The only constant in search optimization
Posted by Michael Martinez on January 22, 2008 in SEO Theory
Search engine algorithms are not perfect. Their flaws help distinguish them from each other, but they share similar limitations. As searchers we want to find the most relevant, complete, and accurate information available on a topic. Search engine technology today is not really equipped to provide us with those kinds of results. All the search engines, in fact, do a pretty bad job of presenting the most relevant, complete, and accurate information available on topics.
The first challenge any search engine faces is finding the information and the search engine is not responsible for making that information findable. Neither is the searcher. The Web content providers have to ensure that their content is reachable, indexable, and comprehensible to the search engines. Unfortunately, we are all empowered to create content without knowing the first thing about search.
The second challenge any search engine faces is organizing the information it finds. Web content providers really cannot help the search engines with this. Search engines have to figure out how much information they will manage and how to manage. Nonetheless, Web content providers — if they have an idea of what the search engines value — can influence the search engines’ choices by structuring their own content to match the search engines’ expectations.
The third challenge a search engine faces is determining which data is more relevant, complete, and accurate with respect to a user’s query. The problem here is that search engines are not equipped to determine either accuracy or completeness. So even if a search engine had the perfect relevance algorithm it would be unable to provide a fully acceptable set of results to any user query.
But even the relevance algorithms leave a lot to be desired. In estimating relevance search engines look at on-page content, inbound link anchor text, and user behavior. Each major search engine brings a slightly different mix to the recipe.
One search engine places more emphasis on the first link from any host. The fallacy with this approach is that a Web site may be relevant to multiple topics, and it may in fact be more fair and accurate to allow a diverse selection of relevant links from one host to count equally for another host.
Some search engines look at which results people click on. The fallacy with using click-through data to judge accuracy, relevance, completeness is that click-throughs provide you nothing useful in this respect. People are influenced to click through to results by position and presentation.
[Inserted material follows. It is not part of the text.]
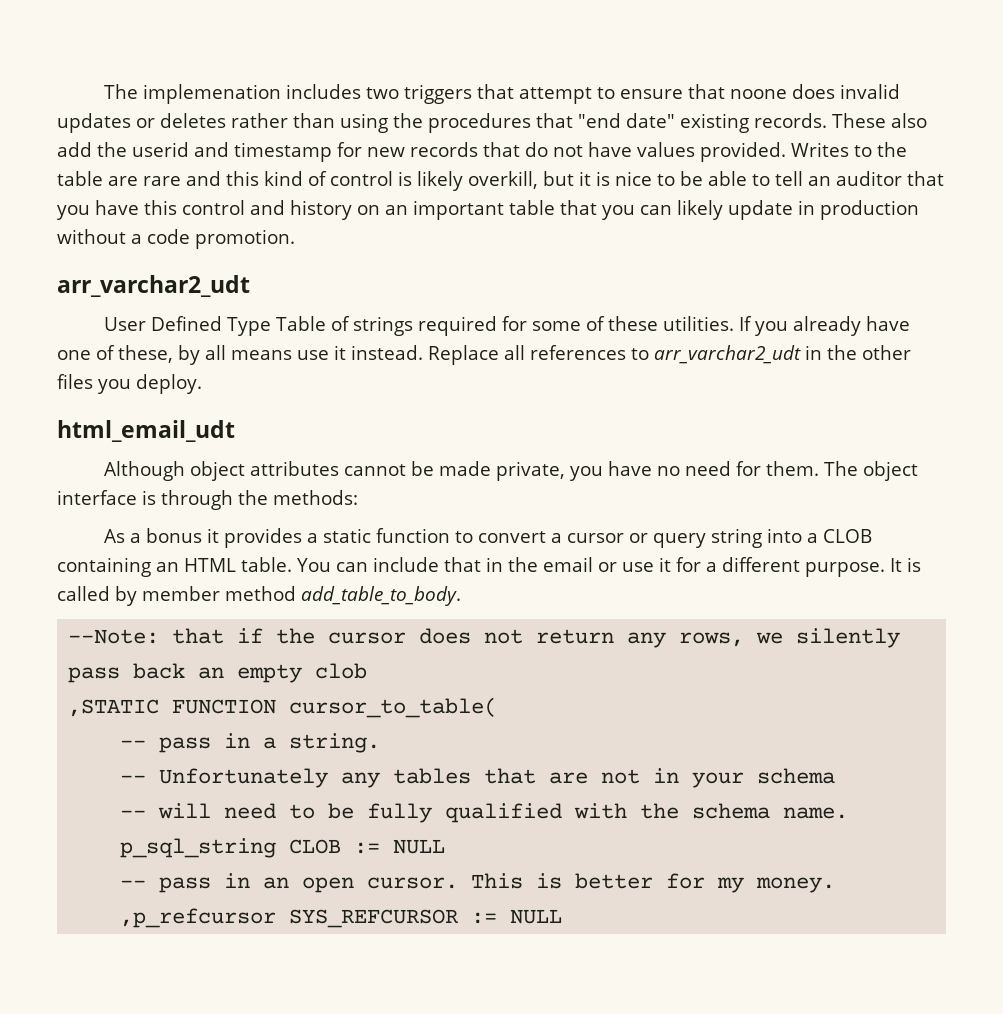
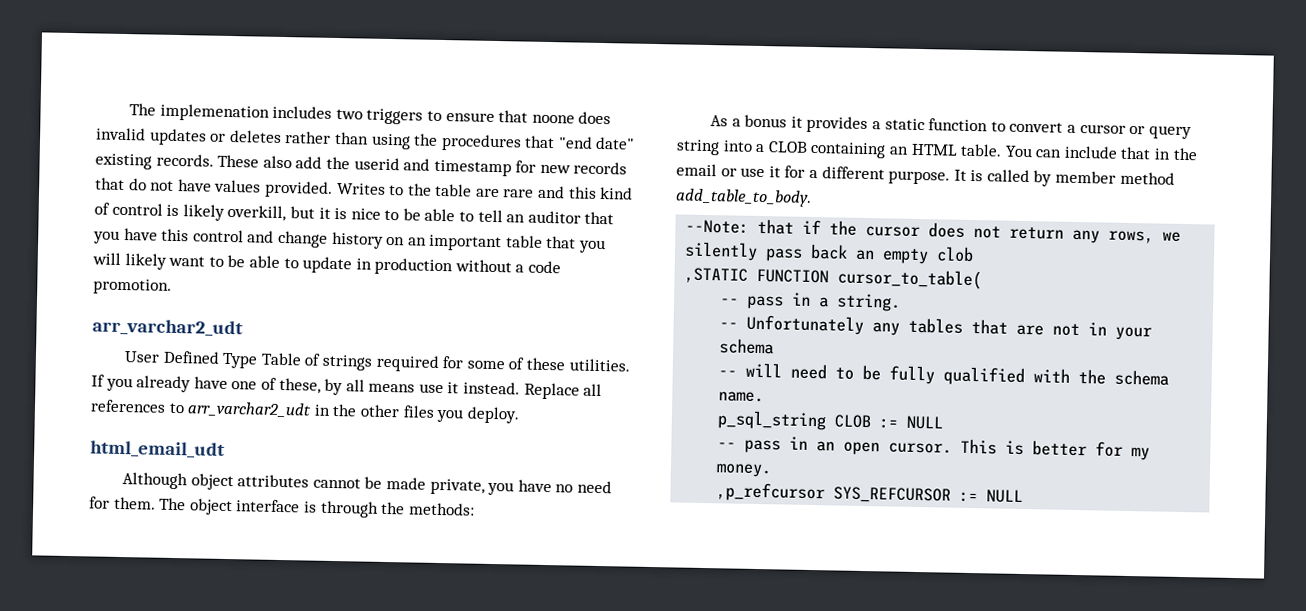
[477,84,593,104] that attempt -> (424, 116) none
(285, 207) none -> [277,230,328,248] change
[640,200,723,220] can likely -> [92,252,299,270] will likely want to be able to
And people click through in many different ways. Some people only right-click on search results so they can open new browser windows (a habit that helps keep your browser functional if you try to open a site that times out, locks up, or is loaded down with so much crap it takes several minutes to render the page). Some people will click through in the same browser window, close the window if they don’t like what they see, and go right back to the search engine to perform the same or a similar query.
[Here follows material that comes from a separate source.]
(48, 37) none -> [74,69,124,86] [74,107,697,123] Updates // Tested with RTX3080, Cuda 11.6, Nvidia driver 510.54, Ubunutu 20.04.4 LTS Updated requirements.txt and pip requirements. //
So one of the major problems with click-counting is that it heavily biases user behavior and not all users use the BACK button to tell the click-counting search engine that the page they visited wasn’t approrpriate (or appropriate enough). Another major problem with click-counting is the search engine’s inability to tell the user how accurate, complete, or relevant any particular page is in its search results.
Just because a document is listed first in a search engine’s results doesn’t mean it is the most relevant document to the query. Some search engines place a great deal of emphass on value or importance, allowing links to channel value to Web documents the way river systems channel water to the ocean. The problem with that approach is that you never get a larger body of water than the ocean, but sea water does little to quench a person’s thirst.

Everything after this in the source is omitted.